**Web interface edit records:**
····················

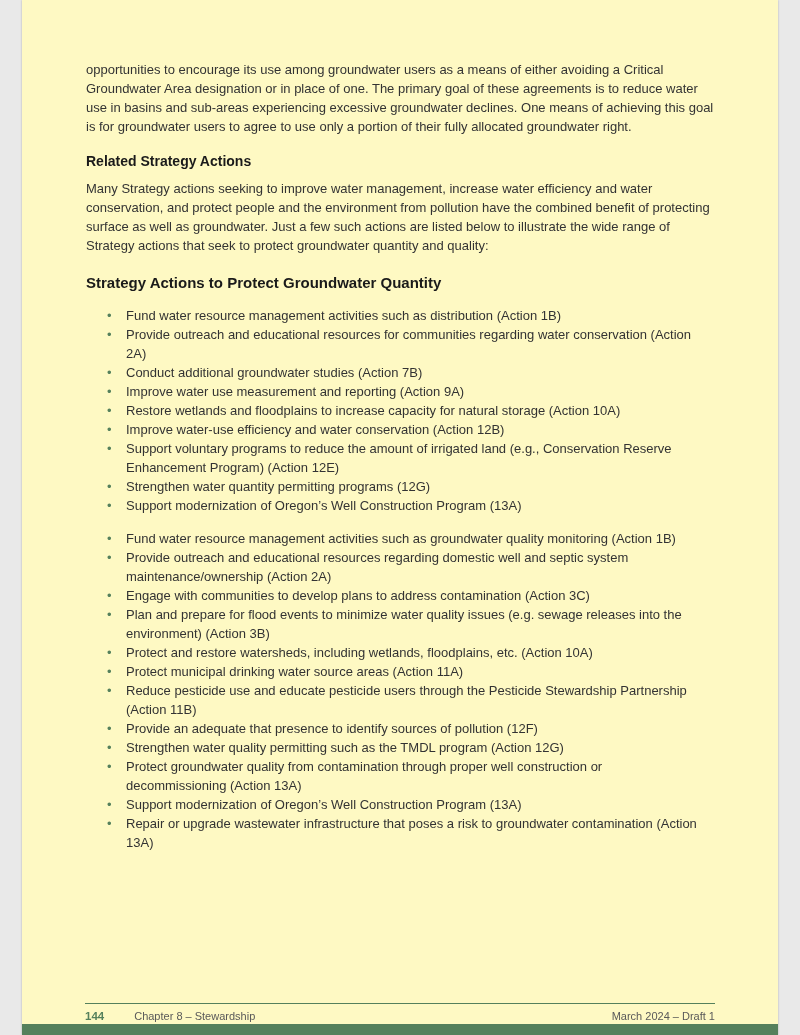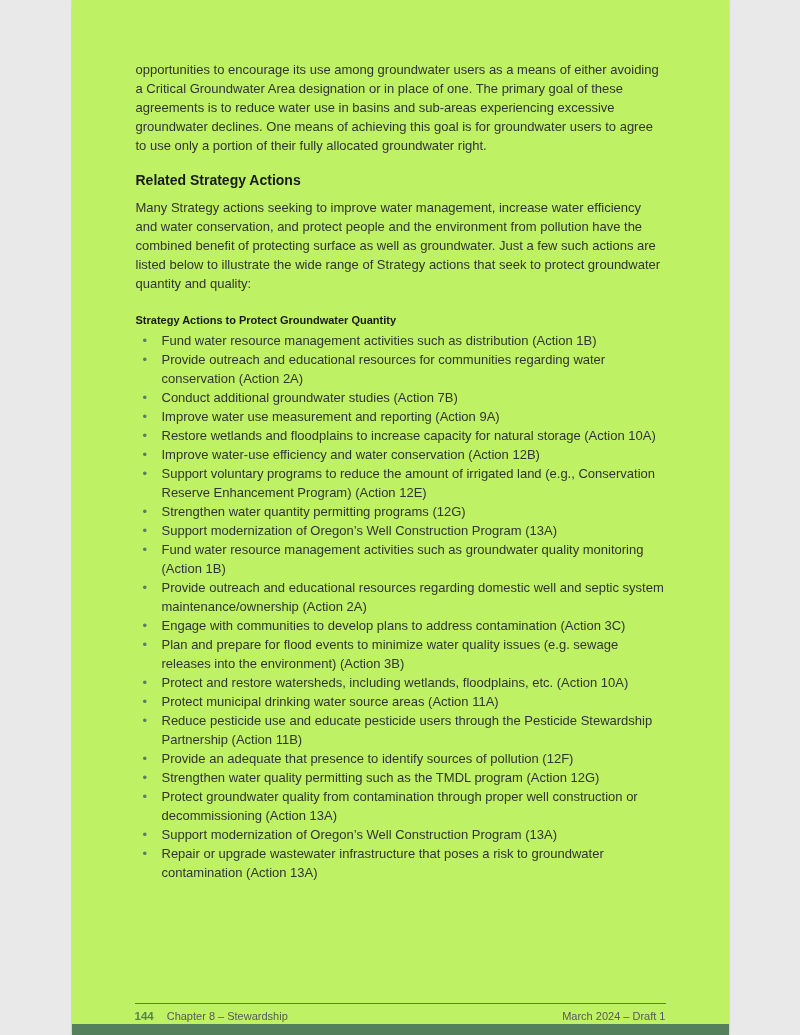--- a/index.html
+++ b/index.html
@@ -4,24 +4,24 @@
 <style>
   :root{
     --green:#55805c;
     --text:#333333;
     --footer-text:#595959;
   }
   *{box-sizing:border-box;margin:0;padding:0;}
   html,body{background:#e9e9e9;}
   .page{
     position:relative;
-    width:657px;
+    width:756px;
     height:1035px;
     margin:0 auto;
-    background:#bef264;
+    background:#fef9c3;
     font-family:"Liberation Sans","DejaVu Sans",sans-serif;
     color:var(--text);
     overflow:hidden;
     box-shadow:0 0 2px rgba(0,0,0,.25);
   }
   .content{
     padding:60px 64px 0 64px;
     font-size:13px;
     line-height:19px;
   }
@@ -29,28 +29,28 @@
     margin-bottom:12px;
     text-align:left;
   }
   h2.section-heading{
     font-size:14px;
     font-weight:bold;
     color:#1a1a1a;
     margin:16px 0 8px 0;
   }
   h3.list-heading{
-    font-size:11px;
+    font-size:15px;
     font-weight:bold;
     color:#1a1a1a;
     margin:18px 0 1px 0;
   }
   ul.bullets{
     list-style:none;
-    margin:0;
+    margin:14px;
     padding:0;
   }
   ul.bullets li{
     position:relative;
     padding-left:26px;
     margin:0;
   }
   ul.bullets li::before{
     content:"\2022";
     position:absolute;
@@ -71,21 +71,21 @@
   }
   .footer-row{
     display:flex;
     justify-content:space-between;
     align-items:baseline;
     margin:0 63px;
     padding-top:6px;
     font-size:11px;
     color:var(--footer-text);
   }
-  .footer-left{display:flex;align-items:baseline;gap:13px;}
+  .footer-left{display:flex;align-items:baseline;gap:30px;}
   .page-number{
     color:var(--green);
     font-weight:bold;
     font-size:11.5px;
   }
   .footer-bar{
     position:absolute;
     left:0;
     right:0;
     bottom:0;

····················

**Work to be completed:** Output nothing but the lines from the one with "font-size:11.5px;" through the last line above, each exactly as it stands.

**Response to this exercise:**
     font-size:11.5px;
   }
   .footer-bar{
     position:absolute;
     left:0;
     right:0;
     bottom:0;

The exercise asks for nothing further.